Jennifer A. Stancati scite author profile

The striatum is essential for many aspects of mammalian behavior, including motivation and movement, and is dysfunctional in motor disorders such as Parkinson's disease. The vesicular glutamate transporter 3 (VGLUT3) is expressed by striatal cholinergic interneurons (CINs) and is thus well positioned to regulate dopamine (DA) signaling and locomotor activity, a canonical measure of basal ganglia output. We now report that VGLUT3 knock-out (KO) mice show circadian-dependent hyperlocomotor activity that is restricted to the waking cycle and is due to an increase in striatal DA synthesis, packaging, and release. Using a conditional VGLUT3 KO mouse, we show that deletion of the transporter from CINs, surprisingly, does not alter evoked DA release in the dorsal striatum or baseline locomotor activity. The mice do, however, display changes in rearing behavior and sensorimotor gating. Elevation of DA release in the global KO raised the possibility that motor deficits in a Parkinson's disease model would be reduced. Remarkably, after a partial 6-hydroxydopamine (6-OHDA)-mediated DA depletion (ϳ70% in dorsal striatum), KO mice, in contrast to WT mice, showed normal motor behavior across the entire circadian cycle. L-3,4-dihydroxyphenylalanine-mediated dyskinesias were also significantly attenuated. These findings thus point to new mechanisms to regulate basal ganglia function and potentially treat Parkinson's disease and related disorders.Key words: acetylcholine; basal ganglia; dopamine; glutamate; Parkinson's; VGLUT3 Significance StatementDopaminergic signaling is critical for both motor and cognitive functions in the mammalian nervous system.

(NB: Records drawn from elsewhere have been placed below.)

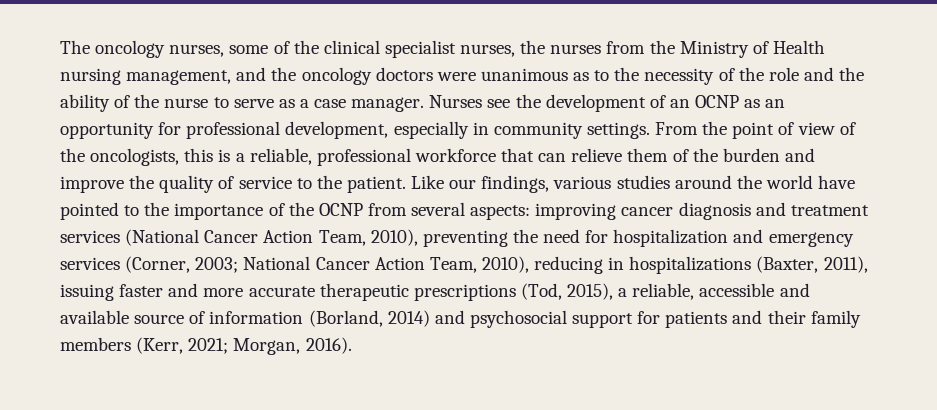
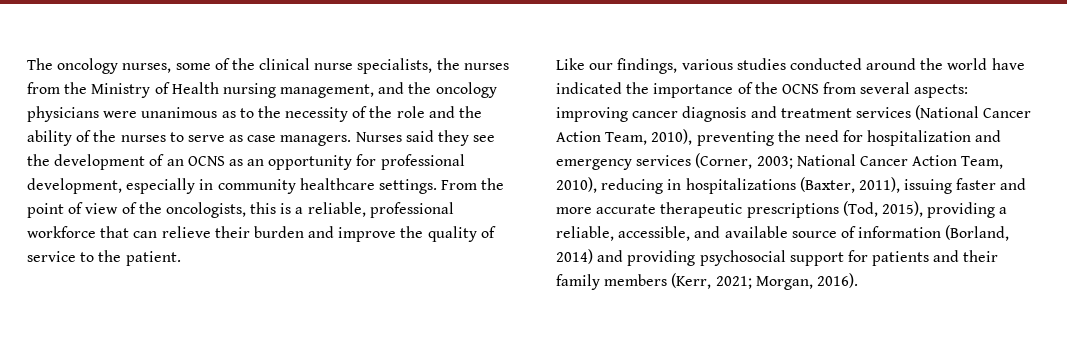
- The oncology nurses, some of the clinical specialist nurses, the nurses from the Ministry of Health nursing management, and the oncology doctors were unanimous as to the necessity of the role and the ability of the nurse to serve as a case manager. Nurses see the development of an OCNP as an opportunity for professional development, especially in community settings.
+ The oncology nurses, some of the clinical nurse specialists, the nurses from the Ministry of Health nursing management, and the oncology physicians were unanimous as to the necessity of the role and the ability of the nurses to serve as case managers. Nurses said they see the development of an OCNS as an opportunity for professional development, especially in community healthcare settings.
- From the point of view of the oncologists, this is a reliable, professional workforce that can relieve them of the burden and improve the quality of service to the patient. Like our findings, various studies around the world have pointed to the importance of the OCNP from several aspects:
+ From the point of view of the oncologists, this is a reliable, professional workforce that can relieve their burden and improve the quality of service to the patient.
+ Like our findings, various studies conducted around the world have indicated the importance of the OCNS from several aspects:
- National Cancer Action Team, 2010), reducing in hospitalizations (Baxter, 2011), issuing faster and more accurate therapeutic prescriptions (Tod, 2015), a reliable, accessible and available source of information (Borland, 2014) and psychosocial support for patients and their family members (Kerr, 2021;
+ National Cancer Action Team, 2010), reducing in hospitalizations (Baxter, 2011), issuing faster and more accurate therapeutic prescriptions (Tod, 2015), providing a reliable, accessible, and available source of information (Borland, 2014) and providing psychosocial support for patients and their family members (Kerr, 2021;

Impairments, such as those found in Parkinson's disease patients, can lead to severe motor deficits. Vesicular glutamate transporter 3 (VGLUT3) loads glutamate into secretory vesicles for neurotransmission and is expressed by discrete neuron populations throughout the nervous system. Here, we report that the absence of VGLUT3 in mice leads to an upregulation of the midbrain dopamine system. Remarkably, in a Parkinson's disease model, the mice show normal motor behavior. They also show fewer abnormal motor behaviors (dyskinesias) in response to L-3,4-dihydroxyphenylalanine, the principal treatment for Parkinson's disease. The work thus suggests new avenues for the development of novel treatment strategies for Parkinson's disease and potentially other basal-ganglia-related disorders.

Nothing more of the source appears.